Agents
An agent is a runtime AI actor with its own identity, capabilities, and lifecycle — the core principal in Agent Auth.
An agent is a runtime AI actor that needs to call external services. Each agent has its own server-side identity, its own granted capabilities, and its own lifecycle. Agents are the core principal in Agent Auth — the entity that is authenticated.
What is an agent?
An agent is not the application it runs inside. Claude Code, Cursor, ChatGPT — these are hosts. An agent is the specific runtime AI actor within that environment: a particular conversation, task, or session that acts over time. Two separate chats in the same application are different agents with different contexts, intents, and permissions.
Identity requires two properties:
- Continuity — recognizable as the same actor over time. The server can verify across multiple requests that it's dealing with the same agent.
- Distinctiveness — distinguishable from every other actor. Each agent can be individually scoped, audited, and revoked without affecting others.
Agent Auth provides both by giving each agent its own Ed25519 keypair, registration, and capability set.
Agent modes
An agent operates in one of two modes, chosen at registration and immutable after creation:
-
Delegated (default) — acts on behalf of a specific user. The user approves capabilities through a device flow. Use for copilots, assistants, and tool-calling agents. Example: an email assistant that requests permission to read your inbox and send replies.
-
Autonomous — operates without a user in the loop. Capabilities are granted by server policy or admin approval. Use for background workers, scheduled jobs, and service-to-service agents. Example: a deployment agent that provisions infrastructure and deploys a website.
A server may support delegated agents, autonomous agents, or both. Supported modes are advertised via discovery.
Agent states
Every agent is in exactly one state at any time. Only active agents can authenticate and make requests.
| State | Description |
|---|---|
| pending | Awaiting user approval — cannot authenticate |
| active | Operational — each request extends the session TTL |
| expired | Timed out — can be reactivated with re-approval |
| revoked | Permanently terminated — cannot be reactivated |
| rejected | User denied the registration |
| claimed | Autonomous agent claimed when host was linked to a user |
Lifetime clocks
Three independent clocks govern agent lifetimes. The durations are server policy.

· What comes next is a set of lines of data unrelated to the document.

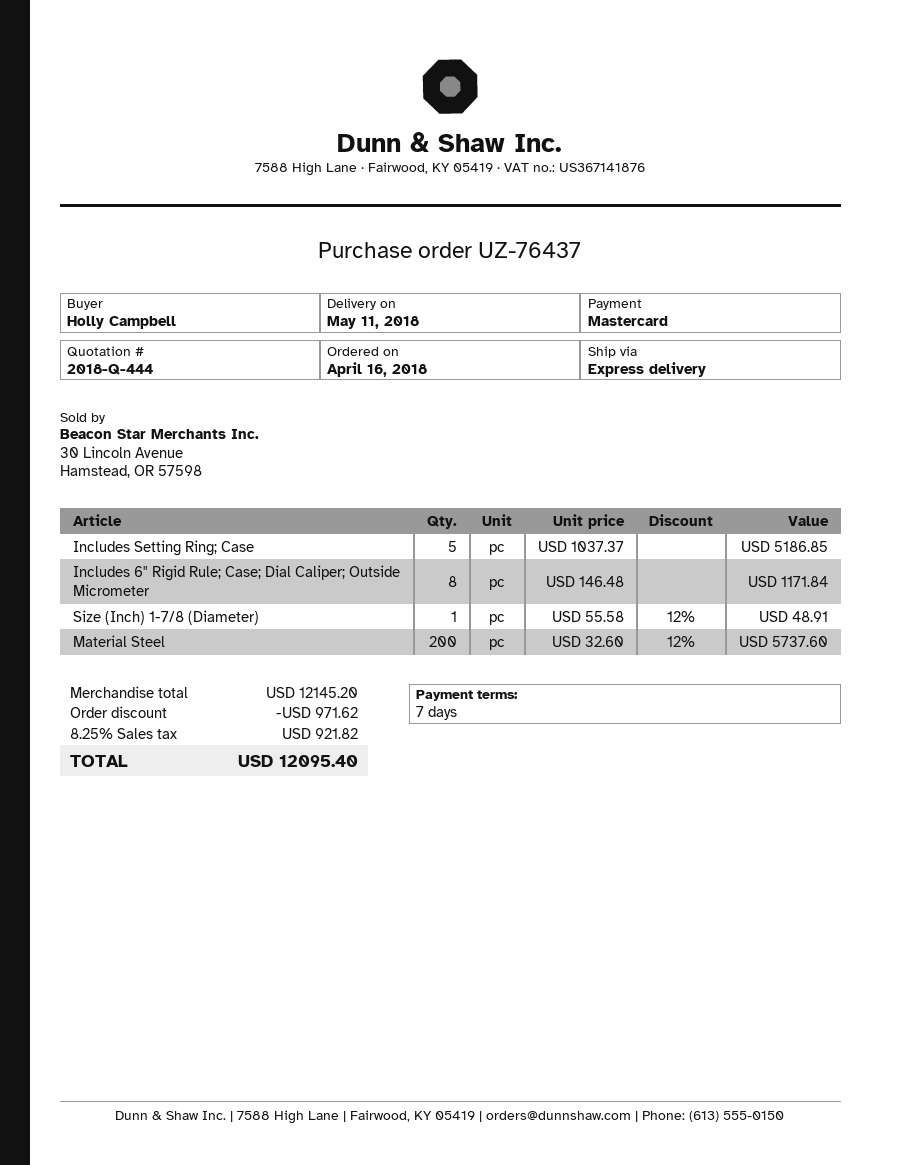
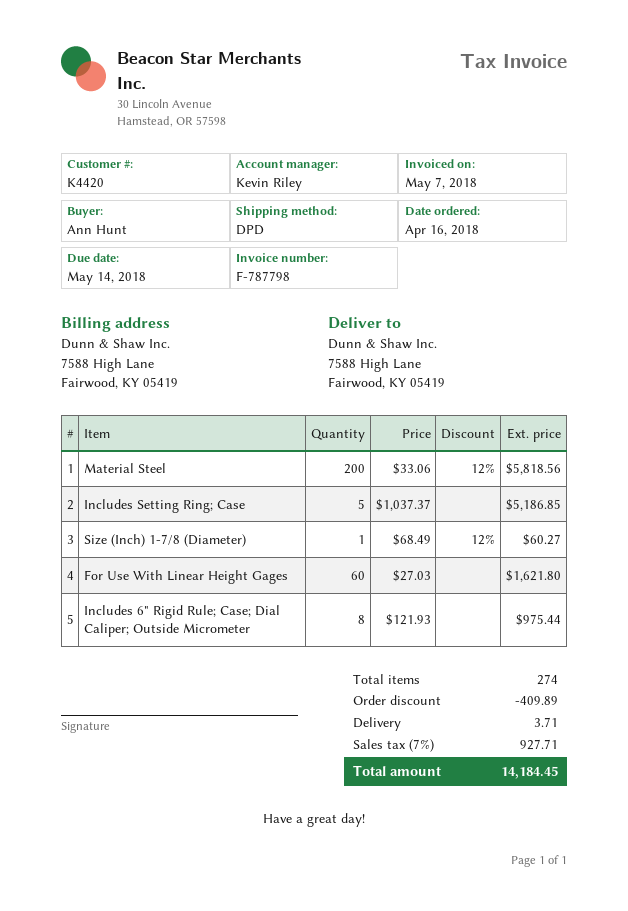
ordered by: Holly Campbell -> Ann Hunt
shipping method: express -> DPD
Includes 6" Rigid Rule; Case; Dial Caliper; Outside Micrometer: 8 x 146.48 = 1171.84 -> 8 x 121.93 = 975.44
Size (Inch) 1-7/8 (Diameter): 1 x 55.58 - 12% = 48.91 -> 1 x 68.49 - 12% = 60.27
Material Steel: 200 x 32.60 - 12% = 5737.60 -> 200 x 33.06 - 12% = 5818.56
For Use With Linear Height Gages: none -> 60 x 27.03 = 1621.80
discount: 971.62 -> 409.89
shipping: none -> 3.71
tax: 8.25% = 921.82 -> 7% = 927.71
total: 12095.40 -> 14184.45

- Session TTL — measured from the last request. Protects against abandoned agents. If the agent stops making requests, it expires.
- Max lifetime — measured from the last activation. Caps continuous use. Prevents compromised agents from running indefinitely.
- Absolute lifetime — measured from creation. A hard limit. Once elapsed, the agent is permanently revoked.
Example: A server uses a 30-minute session TTL, 24-hour max lifetime, and 7-day absolute lifetime. If the agent goes idle for 30 minutes, it expires. If it runs continuously for 24 hours, it also expires and must reactivate. After 7 days from creation, it's permanently revoked.
Reactivation
An expired agent can be reactivated, but reactivation is a security checkpoint. On reactivation:
- Capabilities reset to the host's defaults — escalated capabilities are dropped
- Session TTL and max lifetime clocks reset
- The absolute lifetime clock does not reset
If the absolute lifetime has already elapsed, reactivation fails and a new agent must be created.
Revocation
An agent can be revoked by:
- Itself — through the client's
disconnect_agenttool - Its host — the host under which it was registered
- The user — through the server's management UI or API
- An admin — as defined by the server
Revocation is permanent. A revoked agent cannot be reactivated; a new agent must be created. Revoking a host cascades to all agents under it.
Authentication
Active agents authenticate by signing short-lived JWTs with their Ed25519 private key. Each JWT:
- Expires within 60 seconds
- Contains the agent ID (
sub), server URL (aud), and a unique ID (jti) - Is signed fresh for every request — no refresh tokens
The server verifies the signature against the agent's stored public key, checks the claims, and rejects duplicate jti values for replay protection.